## Material to process
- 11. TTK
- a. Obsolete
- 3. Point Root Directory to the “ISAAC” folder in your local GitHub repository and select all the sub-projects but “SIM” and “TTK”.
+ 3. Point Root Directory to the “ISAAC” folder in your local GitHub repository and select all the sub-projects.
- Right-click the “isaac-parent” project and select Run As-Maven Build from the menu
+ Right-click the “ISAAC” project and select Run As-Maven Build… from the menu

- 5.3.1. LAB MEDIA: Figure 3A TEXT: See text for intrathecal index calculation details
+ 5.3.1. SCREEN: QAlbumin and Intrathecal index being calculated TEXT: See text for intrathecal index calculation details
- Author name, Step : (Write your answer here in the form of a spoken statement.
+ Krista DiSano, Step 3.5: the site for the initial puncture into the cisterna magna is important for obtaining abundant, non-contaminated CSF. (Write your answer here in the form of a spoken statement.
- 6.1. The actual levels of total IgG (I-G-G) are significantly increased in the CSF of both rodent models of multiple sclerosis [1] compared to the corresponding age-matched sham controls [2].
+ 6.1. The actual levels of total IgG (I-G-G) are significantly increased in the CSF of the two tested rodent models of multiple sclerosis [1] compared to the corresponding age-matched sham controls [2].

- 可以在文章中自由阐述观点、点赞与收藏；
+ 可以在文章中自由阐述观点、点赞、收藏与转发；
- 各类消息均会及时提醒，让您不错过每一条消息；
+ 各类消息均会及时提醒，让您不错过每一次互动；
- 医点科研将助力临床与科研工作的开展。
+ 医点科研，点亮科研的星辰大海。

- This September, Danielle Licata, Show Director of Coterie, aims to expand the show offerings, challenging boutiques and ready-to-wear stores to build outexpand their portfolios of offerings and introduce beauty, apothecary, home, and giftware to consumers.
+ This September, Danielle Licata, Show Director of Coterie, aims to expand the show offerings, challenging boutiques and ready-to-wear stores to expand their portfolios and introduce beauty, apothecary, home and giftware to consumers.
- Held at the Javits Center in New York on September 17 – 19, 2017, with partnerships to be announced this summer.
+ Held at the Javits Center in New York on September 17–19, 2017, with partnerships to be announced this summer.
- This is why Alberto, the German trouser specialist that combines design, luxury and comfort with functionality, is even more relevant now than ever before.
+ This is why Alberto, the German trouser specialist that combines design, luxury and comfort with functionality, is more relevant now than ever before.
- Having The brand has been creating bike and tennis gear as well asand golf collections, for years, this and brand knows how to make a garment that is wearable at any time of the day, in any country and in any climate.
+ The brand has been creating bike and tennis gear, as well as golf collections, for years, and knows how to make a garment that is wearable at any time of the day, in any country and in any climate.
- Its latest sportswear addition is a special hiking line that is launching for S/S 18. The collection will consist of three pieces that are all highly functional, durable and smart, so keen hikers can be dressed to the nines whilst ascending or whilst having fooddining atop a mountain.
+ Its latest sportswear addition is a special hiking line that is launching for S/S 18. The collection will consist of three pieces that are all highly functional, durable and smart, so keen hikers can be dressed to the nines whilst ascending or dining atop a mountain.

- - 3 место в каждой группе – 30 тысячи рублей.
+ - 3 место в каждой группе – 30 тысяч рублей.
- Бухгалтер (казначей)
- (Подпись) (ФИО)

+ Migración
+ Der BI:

## Task statement
Within the material above, extract exactly the lines that start at the line containing "- 各类消息均会及时提醒，让您不错过每一条消息；" and stop after the line containing "- This September, Danielle", and only those.

## Expected output
- 各类消息均会及时提醒，让您不错过每一条消息；
+ 各类消息均会及时提醒，让您不错过每一次互动；
- 医点科研将助力临床与科研工作的开展。
+ 医点科研，点亮科研的星辰大海。

- This September, Danielle Licata, Show Director of Coterie, aims to expand the show offerings, challenging boutiques and ready-to-wear stores to build outexpand their portfolios of offerings and introduce beauty, apothecary, home, and giftware to consumers.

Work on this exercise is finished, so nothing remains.